## TASK INSTRUCTIONS:
Beneath this task are records; print exactly the stretch of them from the line with "[510,210,567,227] attach ->" through the line with "[1138,849,1414,871] [163,868,908,894] would", both ends included.

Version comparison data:
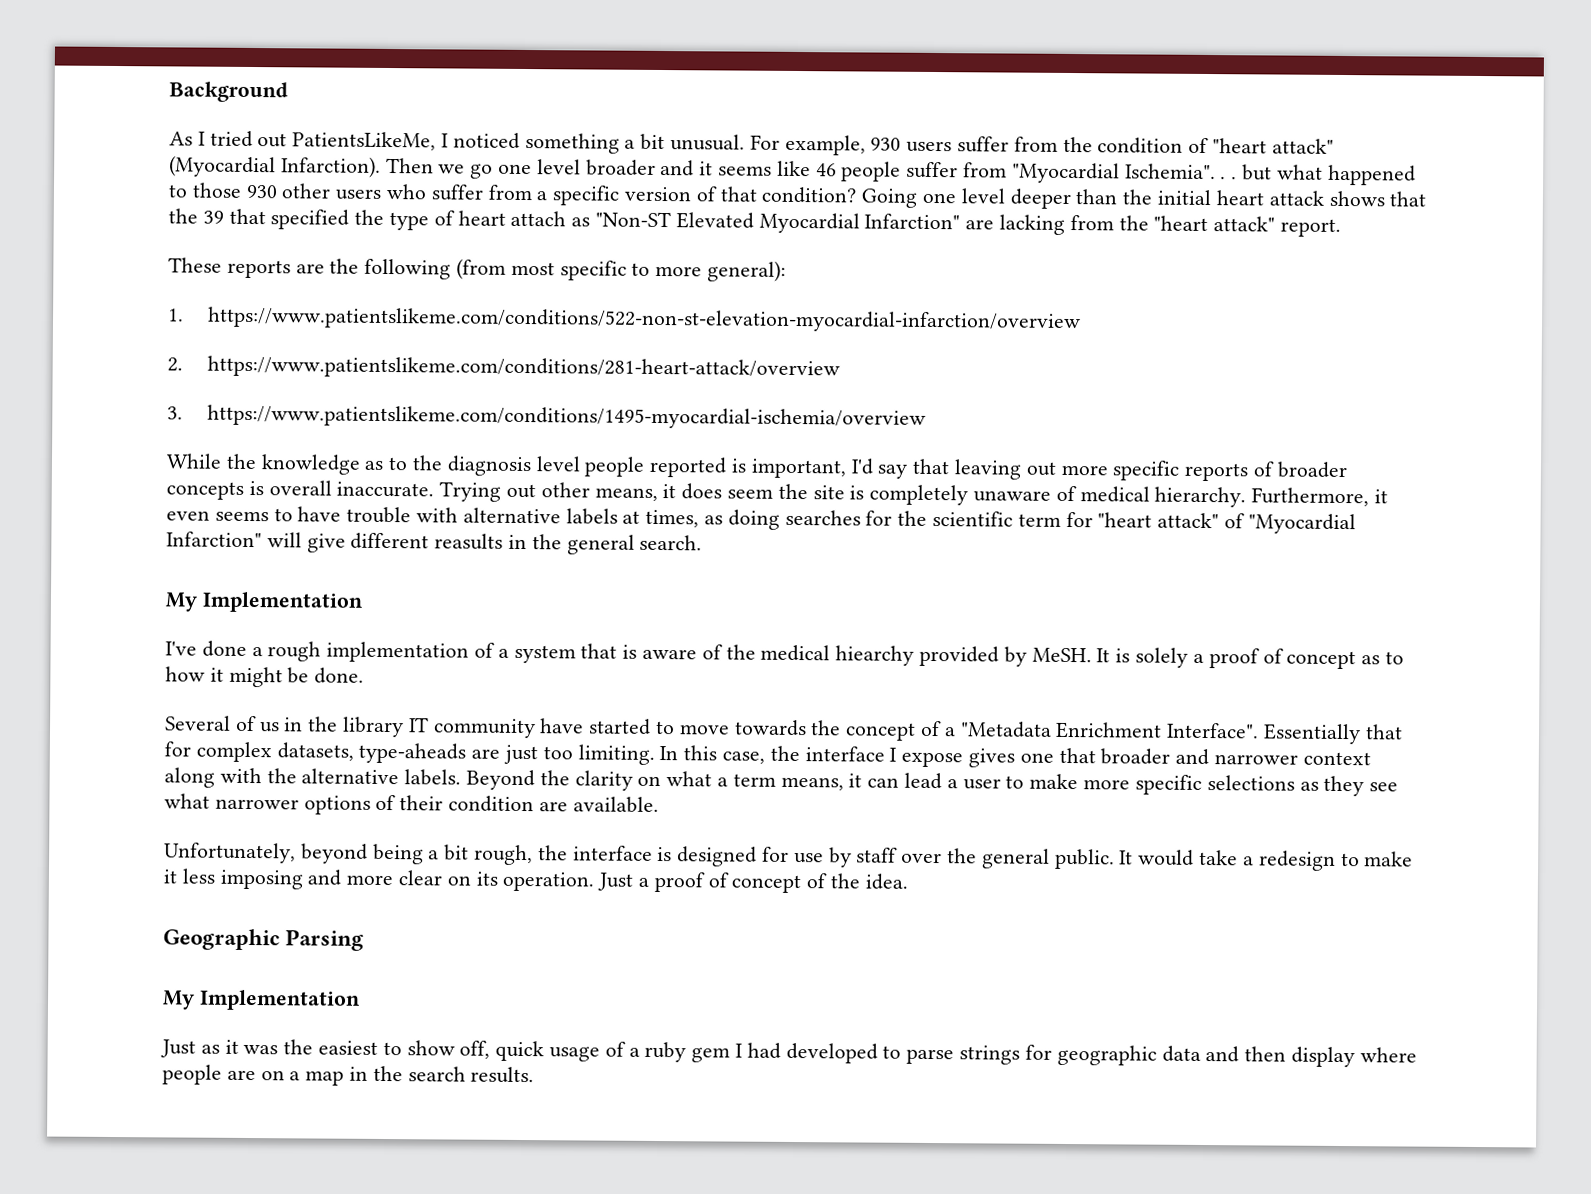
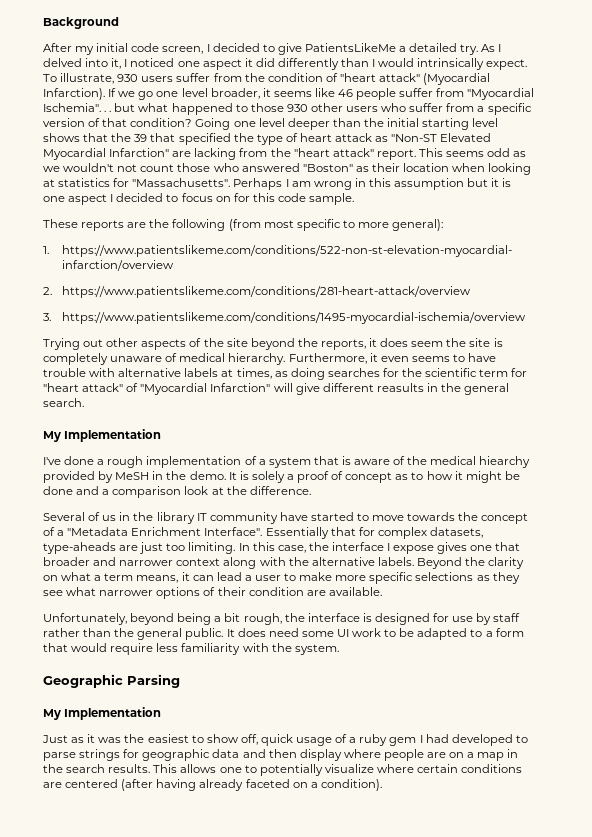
[169,130,866,156] As I tried out PatientsLikeMe, I noticed something a bit unusual. For example, -> [43,43,502,55] [43,58,528,70] [43,73,115,84] After my initial code screen, I decided to give PatientsLikeMe a detailed try. As I delved into it, I noticed one aspect it did differently than I would intrinsically expect. To illustrate,
[385,157,434,174] Then -> [108,88,117,97] If
[585,159,695,177] broader and -> [210,88,260,99] broader,
[1215,190,1324,206] heart attack -> [422,118,499,130] starting level
[510,210,567,227] attach -> [335,133,373,142] attack
(1342, 227) none -> [418,148,527,157] [43,163,532,175] [43,178,512,190] [43,193,355,205] This seems odd as we wouldn't not count those who answered "Boston" as their location when looking at statistics for "Massachusetts". Perhaps I am wrong in this assumption but it is one aspect I decided to focus on for this code sample.
[166,453,1348,482] [166,480,658,502] While the knowledge as to the diagnosis level people reported is important, I'd say that leaving out more specific reports of broader concepts is overall inaccurate. Trying out other means, -> [43,338,366,350] Trying out other aspects of the site beyond the reports,
[1031,647,1092,663] MeSH. -> [115,471,226,480] MeSH in the demo.
[314,667,365,684] done. -> [43,486,311,498] done and a comparison look at the difference.
[901,852,943,864] over -> [43,628,112,637] rather than
[1138,849,1414,871] [163,868,908,894] would take a redesign to make it less imposing and more clear on its operation. Just a proof of concept of the idea. -> [237,628,524,640] [43,643,339,655] does need some UI work to be adapted to a form that would require less familiarity with the system.
(535, 1075) none -> [153,764,523,776] [43,779,382,791] This allows one to potentially visualize where certain conditions are centered (after having already faceted on a condition).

## RESPONSE TO THE EXERCISE:
[510,210,567,227] attach -> [335,133,373,142] attack
(1342, 227) none -> [418,148,527,157] [43,163,532,175] [43,178,512,190] [43,193,355,205] This seems odd as we wouldn't not count those who answered "Boston" as their location when looking at statistics for "Massachusetts". Perhaps I am wrong in this assumption but it is one aspect I decided to focus on for this code sample.
[166,453,1348,482] [166,480,658,502] While the knowledge as to the diagnosis level people reported is important, I'd say that leaving out more specific reports of broader concepts is overall inaccurate. Trying out other means, -> [43,338,366,350] Trying out other aspects of the site beyond the reports,
[1031,647,1092,663] MeSH. -> [115,471,226,480] MeSH in the demo.
[314,667,365,684] done. -> [43,486,311,498] done and a comparison look at the difference.
[901,852,943,864] over -> [43,628,112,637] rather than
[1138,849,1414,871] [163,868,908,894] would take a redesign to make it less imposing and more clear on its operation. Just a proof of concept of the idea. -> [237,628,524,640] [43,643,339,655] does need some UI work to be adapted to a form that would require less familiarity with the system.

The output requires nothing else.